Пришел еще один сосед с другой стороны, остановился на минуту на самом пороге, изумленно взглянул на Перловича, потом на Мусса-Джана, еще раз переглянулся и тогда уже произнес приветственное «аман!»
— А нам говорили... — начал новый гость.
— Что, верно, мне голову отрезали, на кол посадили? — вспылил Перлович. Нервы его до такой степени были раздражены за последнее время, что он потерял способность удерживать порывы вспыльчивости.
— Что же ты сердишься, — равнодушным тоном заметил гость, — мало ли чего народ болтает; много всякого вздора и не про тебя одного говорят. Всего не переловишь, что носится по ветру!
И он усердно захрипел кальяном, зажав пальцем дырочку в верхнем тыквенном полушарии.
— Ты кого это зарезал? — прямо, без обиняков, рявкнул басом мулла Кулдаш, загородив всю входную дверь своей массивной фигурой.
— Ну, прощайте! Некогда мне тут с вами болтать: дело есть! — не выдержал Перлович, поднялся на ноги и пошел во внутренний двор, что бы только избавиться от докучных посетителей.
— Все знают, все говорят! — тоскливо сжималось у него сердце. — А, может быть, там?!
И холодный пот проступил у него от одного только страшного предположения.
Солнце стояло еще высоко, а уже Станислав Матвеевич прискакал к себе на дачу. Окольной дорогой, через туземные сады, пробрался он на чимкентский тракт. Он положительно боялся русского города. Даже во двор он не въехал, а привязав лошадь за калиткой, прошел через виноградники, прямо к своему балкону.
— Тюра-Юлий был у тебя! — докладывал ему Шарип, — Там записку, бумагу такую тебе оставил, вон на столе лежит!
— Давно он был?
— Давно. Долго сидел. Меня в кузницу посылал с лошадью, а сам все здесь сидел!
— Ну, ступай. Эй! А еще никого не было?
Перлович значительно понизил тон голоса при этом вопросе и даже оглянулся.
— Еще никого не было, никого... Да, купец из Коканда, что верблюдов у нас менял, приходил... ну, тот только так был: справиться о здоровье заходил. А больше никого не было! — еще раз повторил Шарип уже за дверями.
На видном месте, на темно-зеленом фоне столового сукна, так и лез в глаза маленький, белый четырехугольник. Эта была записка Бржизицкого.

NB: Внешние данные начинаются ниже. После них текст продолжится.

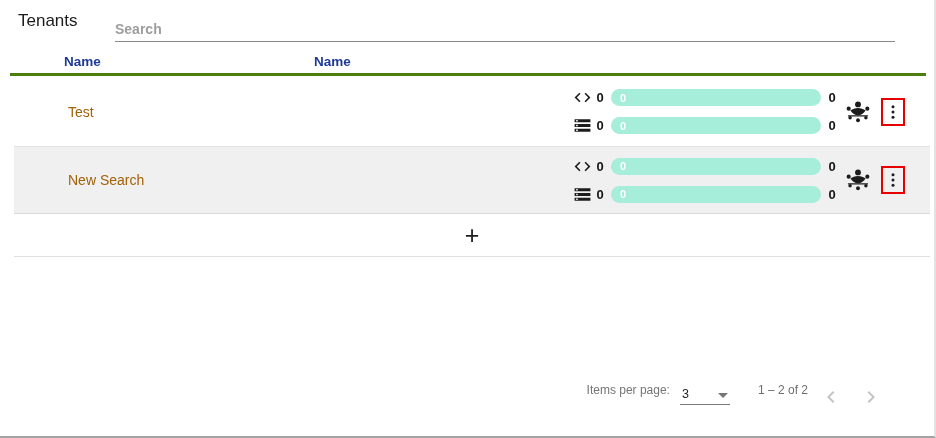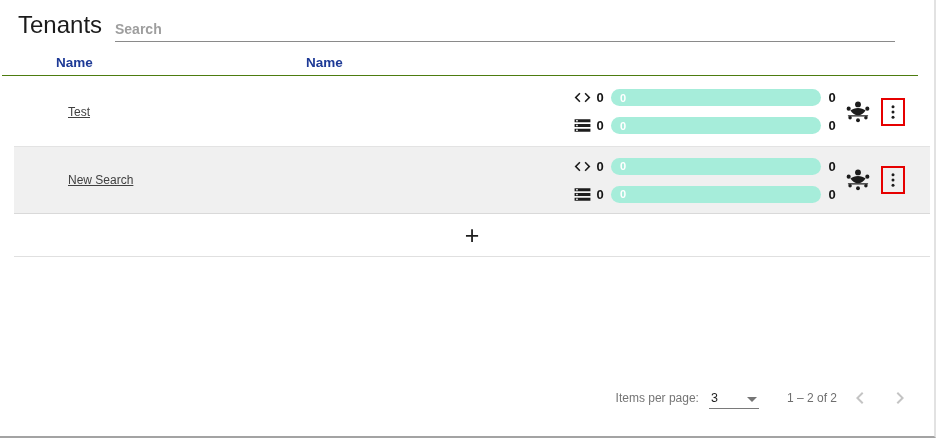--- a/index.html
+++ b/index.html
@@ -9,7 +9,7 @@
     border-right:2px solid #e2e2e2; border-bottom:2px solid #a3a3a3;
     font-family:"Liberation Sans", sans-serif; overflow:hidden;
   }
-  .page-title { position:absolute; left:18px; top:11px; font-size:24px; font-weight:400; color:#1b1b1b; }
+  .page-title { position:absolute; left:18px; top:11px; font-size:17px; font-weight:400; color:#1b1b1b; }
   .search-input {
     position:absolute; left:115px; top:16px; width:780px; height:26px;
     border:none; border-bottom:1px solid #8a8a8a; outline:none;

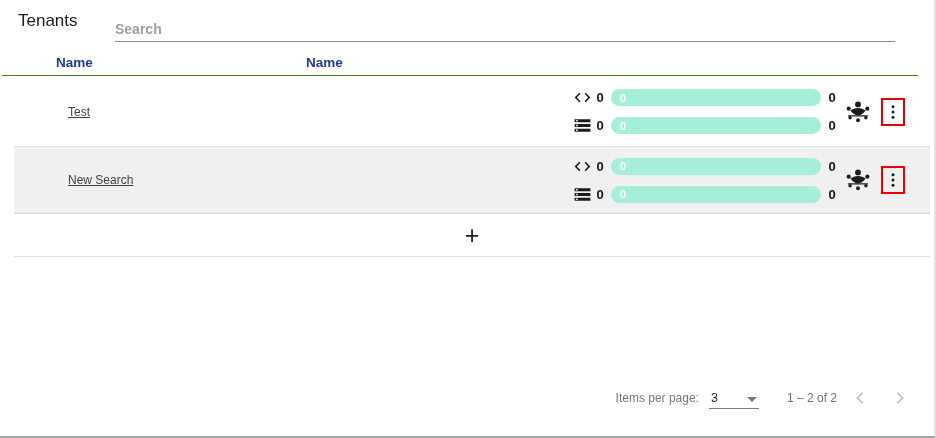--- a/index.html
+++ b/index.html
@@ -20,8 +20,8 @@
   .grid-cols { display:grid; grid-template-columns:304px 255px 1fr 85px; align-items:center; }
 
   .thead {
-    position:absolute; left:2px; top:50px; width:916px; height:26px;
-    border-bottom:1px solid #4d7c0f;
+    position:absolute; left:10px; top:50px; width:916px; height:26px;
+    border-bottom:3px solid #4d7c0f;
   }
   .th { font-size:13.5px; font-weight:bold; color:#1e3a96; }
   .th.name { padding-left:54px; }

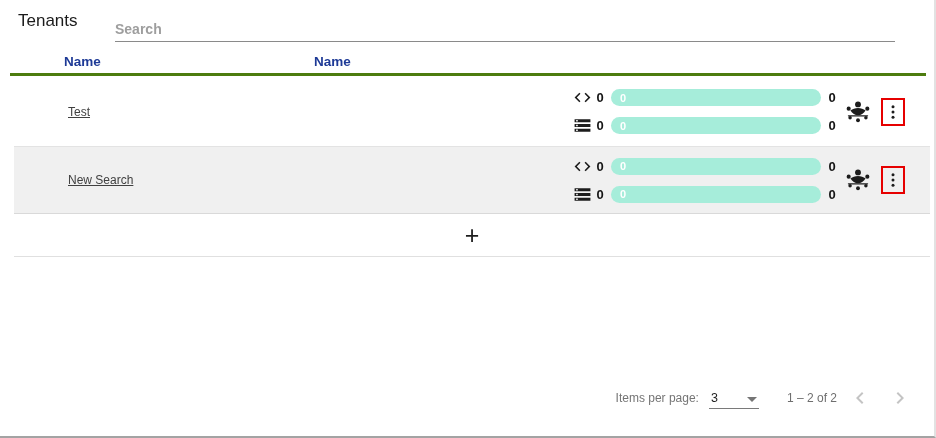--- a/index.html
+++ b/index.html
@@ -29,7 +29,7 @@
   .rows { position:absolute; left:14px; top:77px; width:916px; }
   .trow { width:916px; height:69px; }
   .trow.alt { height:68px; background:#f0f0f0; border-top:1px solid #e3e3e3; border-bottom:1px solid #d9d9d9; }
-  .td-name { padding-left:54px; font-size:12px; color:#404040;text-decoration:underline; }
+  .td-name { padding-left:54px; font-size:14px; color:#a16207; }
   .td-desc { font-size:13.5px; color:#333; }
 
   .quota-cell { display:flex; flex-direction:column; justify-content:center; gap:11px; }

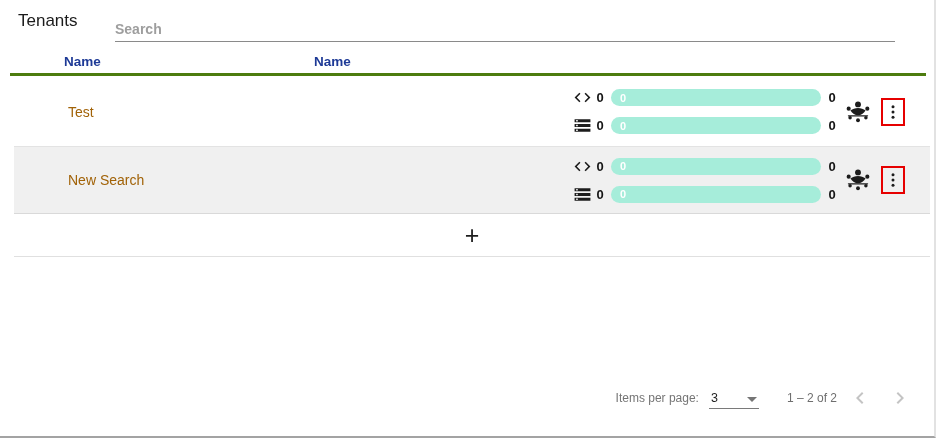--- a/index.html
+++ b/index.html
@@ -62,8 +62,8 @@
   }
 
   .paginator {
-    position:absolute; right:20px; top:383px; height:30px;
-    display:flex; align-items:center; font-size:12px; color:#757575;
+    position:absolute; right:49px; top:383px; height:30px;
+    display:flex; font-size:12px; color:#757575;
   }
   .pp-label { margin-right:10px; }
   .page-size-select {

«Дело наше безвозвратно проиграно. Я узнал, наконец, все, — писал четким, решительным почерком Юлий Адамович. — Письмо в руках Лопатина. Кажется, что уже сделано распоряжение об аресте. Все улики против нас, и мы сделаем самое лучшее, если позаботимся о спасении своей собственной шкуры. Я уже позаботился об этом. Я не хотел бежать вместе с вами, по той причине, что двоих гораздо удобнее ловить, чем одного. Если вам удастся благополучно перебраться через тянь-шаньские отроги, то постарайтесь увидеться со мной в Кашгаре или же далее, на пути к Кашмиру. А впрочем, это решительно предоставляется на ваше усмотрение. Не вздумайте только броситься к Бухаре: там вас непременно перехватят и выдадут обратно русскому правительству. Это мой совет.